Search code examples
mysqlsqlsortingfull-text-searchfull-text-indexing

MySQL fulltext search and sort by relevance + TIME


I'm trying to show "related articles" block on my website. For this purpose I use the following query:

SELECT *, MATCH(title, content) AGAINST('search string') AS score 
FROM news_items 
WHERE MATCH(title, content) AGAINST('search string') 
ORDER BY score DESC LIMIT 4

However, it often shows me very old articles while I want to show the latest ones so I fixed my query as following:

SELECT *, MATCH(title, content) AGAINST('search string') AS score 
FROM news_items 
WHERE MATCH(title, content) AGAINST('search string') > 4 
ORDER BY ctime DESC, score DESC LIMIT 4

But in this case I can't get most relevant articles :(

Any ideas on how to find MOST RELEVANT AND FRESH article at the same time?

Thanks in advance!


Solution

  • You could change to an aggregate score... something like this:


    SELECT *, 
      (
        MATCH(title, content) AGAINST('search string')
        - 
        (ABS(DATEDIFF(`timestampfield`, NOW())) / 365)
      ) AS score 
    FROM news_items 
    WHERE 
      MATCH(title, content) AGAINST('search string') > 4 
    ORDER BY score DESC LIMIT 4
    

    In that there's one kinda funky addition, which you'd want to clean up:

    - (ABS(DATEDIFF(`timestampfield`, NOW())) / 365)
    

    This is your age component of the score... currently scaled by <year> = 1 point

    To get that, we start by getting the number of days between the timestamp field and now (absolute value):

    ABS(DATEDIFF(`timestampfield`, NOW()))
    

    Then we scale...

    I decided you probably didn't want to loose score based on number of days, because if something was 30 days old it would be -30... seems too harsh. So I chose years... if you want to scale on number of weeks, divide by 52 instead of 365... and so forth.

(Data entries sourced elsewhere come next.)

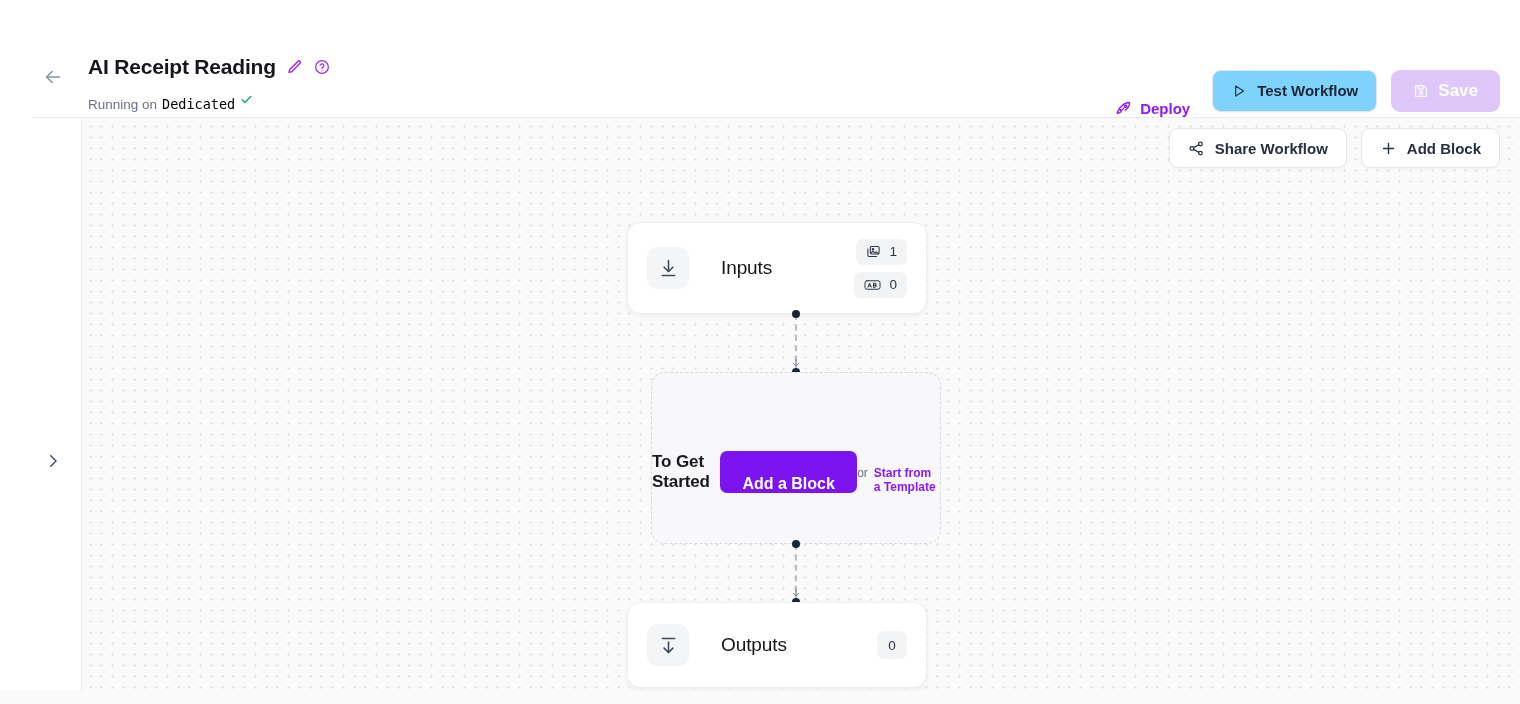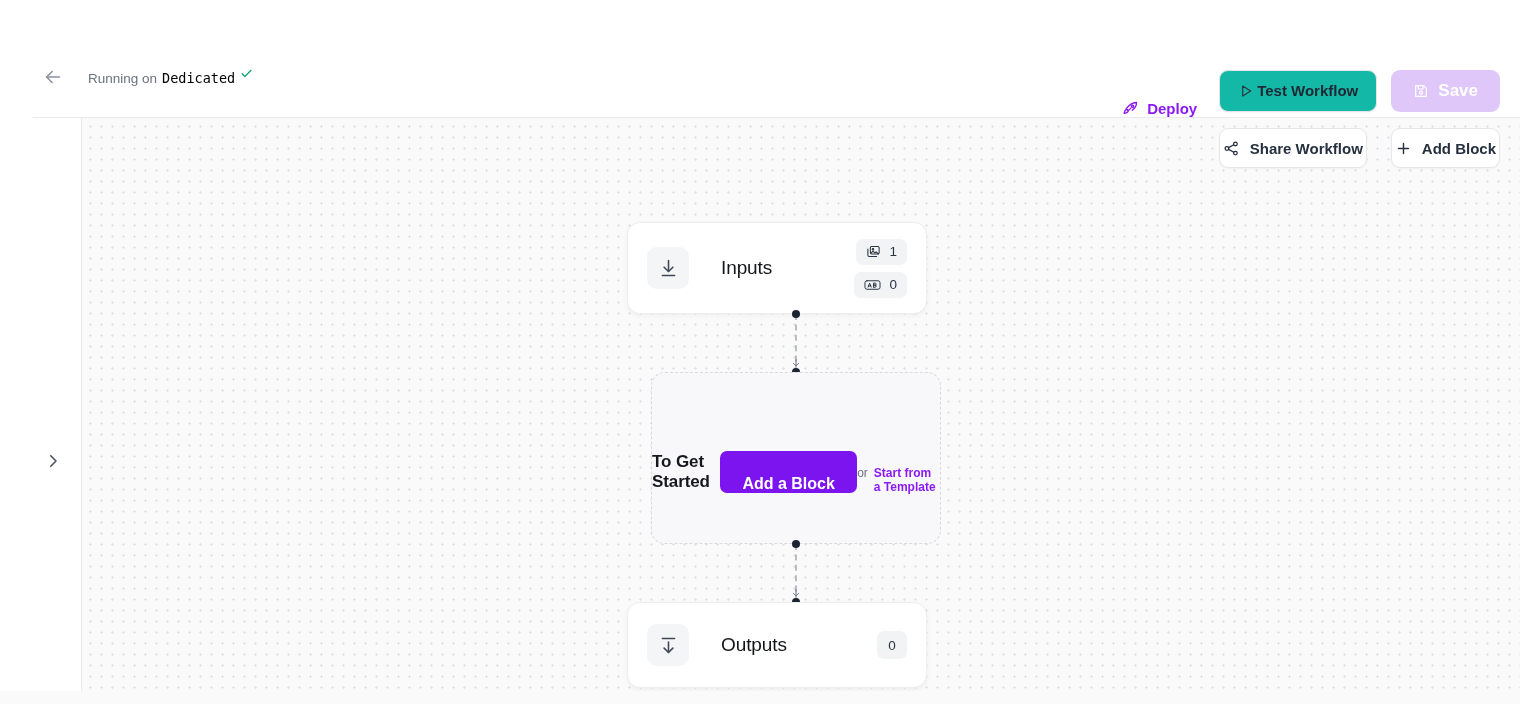"AI Receipt Reading" div.title-row { html: none -> <div> <span>AI Receipt Reading</span> <svg> <path></path> </svg> <svg> <circle></circle> <path></path> <circle></circle> </svg> </div> }
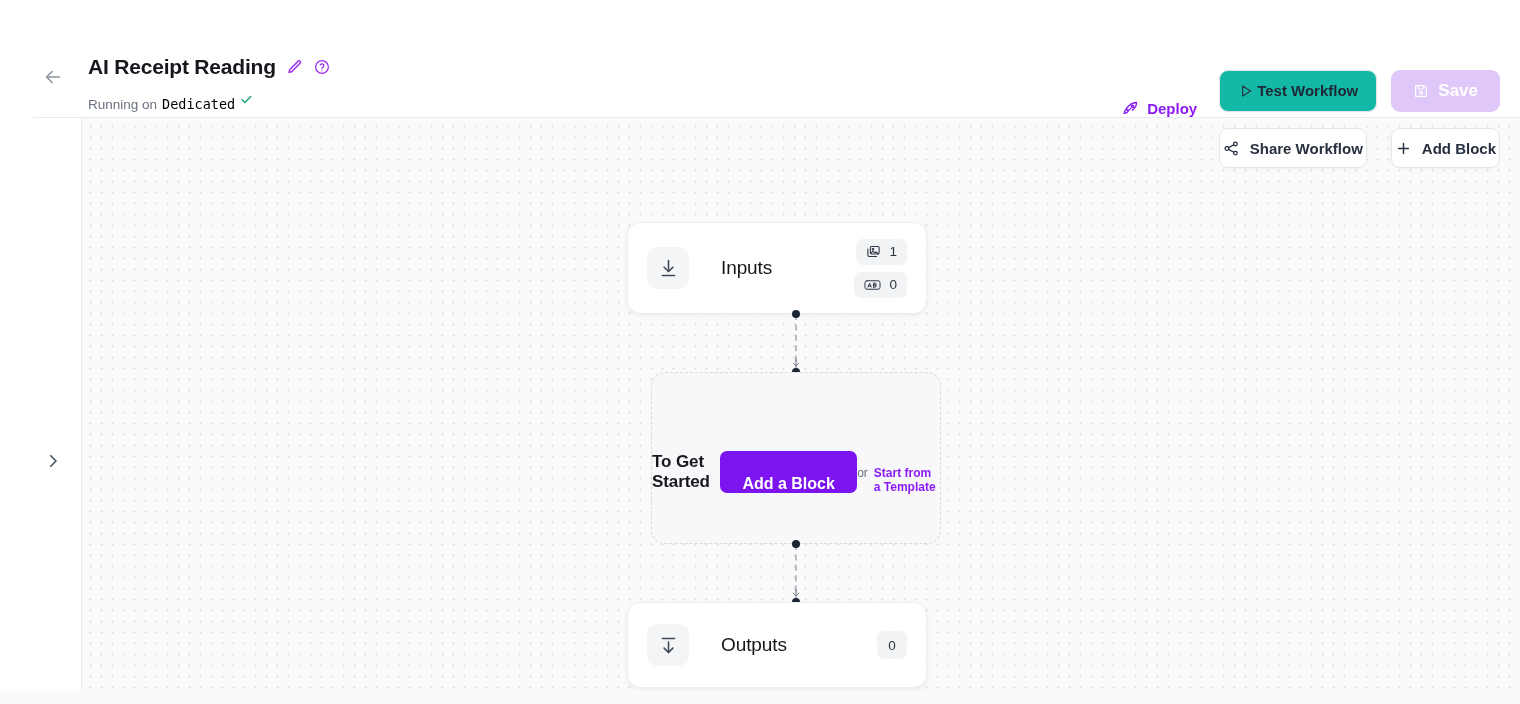"Test Workflow" .btn-outline { background: #14b8a6 -> #7dd3fc; gap: 3px -> 10px }
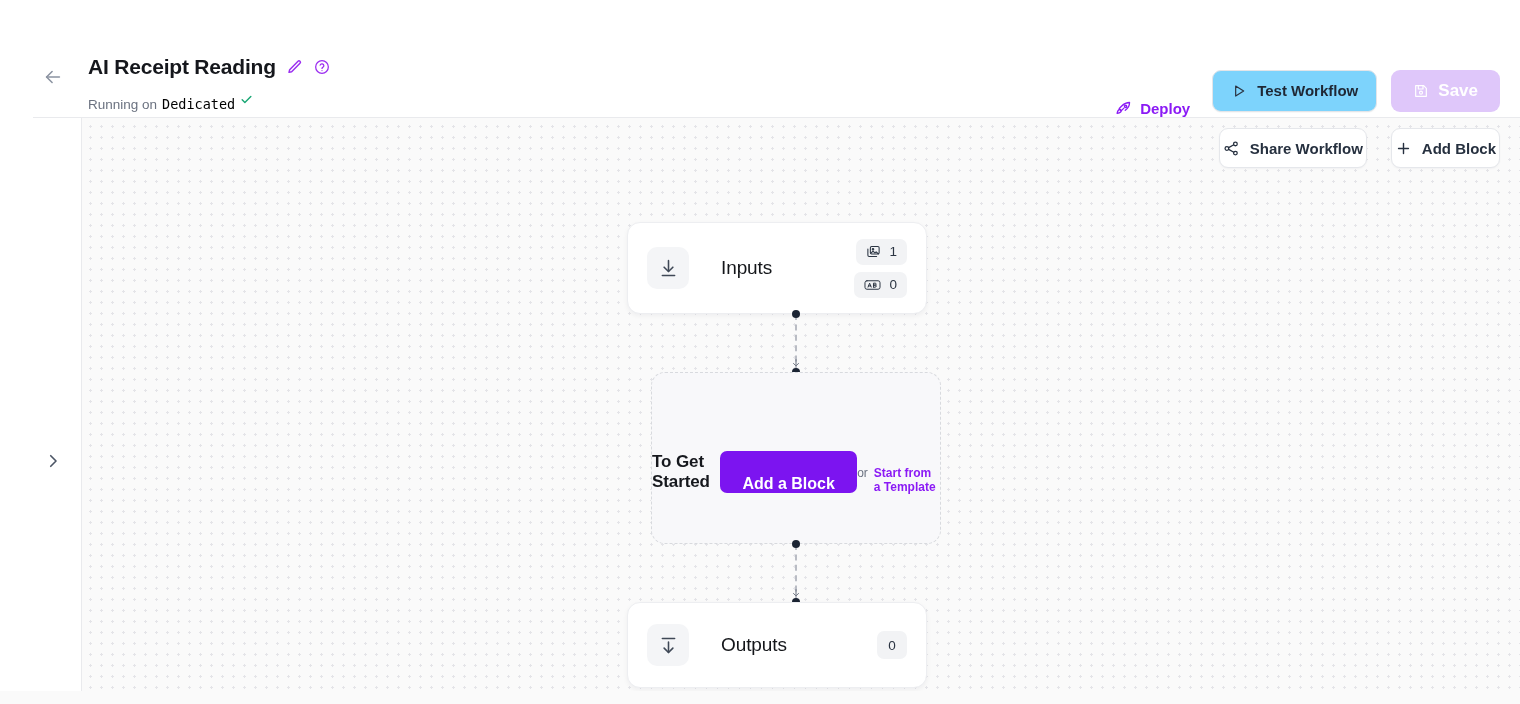"Share Workflow" .tool-btn { margin-left: 10px -> none; padding: 0 3px -> 0 18px }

    This scaling factor will be how you control value between scoring matching and age.

    So it ends up being something like: <match score> - <yearsAgo>


    If you do that:

    1. 5 (match score) - 0.1 (<1 year ago) = 4.9 (ok match, but newest)
    2. 5 (match score) - 0.01 (<1 year ago) = 4.99
    3. 5 (match score) - 1 (1 year ago) = 4
    4. 6 (match score) - 2 (2 years ago) = 4
    5. 9 (match score) - 5 (5 years ago) = 4 (best match, but old)
    6. 7 (match score) - 10 (10 years ago) = -3

    NOTE this assumes your timestamp field is a full date-time field... if otherwise, you will need to re-cast to a date, or the logic to manipulate the unix timestamp directly.

    And here's a debugging version of the query:

    SELECT
        `created`,
        MATCH(title, content) AGAINST('awesome') as match_score,
        (ABS(DATEDIFF(`created`, NOW())) / 365) as years_ago,
      (
        MATCH(title, content) AGAINST('awesome')
        - 
        (ABS(DATEDIFF(`created`, NOW())) / 365)
      ) AS score 
    FROM news_items 
    WHERE 
      MATCH(title, content) AGAINST('awesome') > 4 
    ORDER BY score DESC LIMIT 4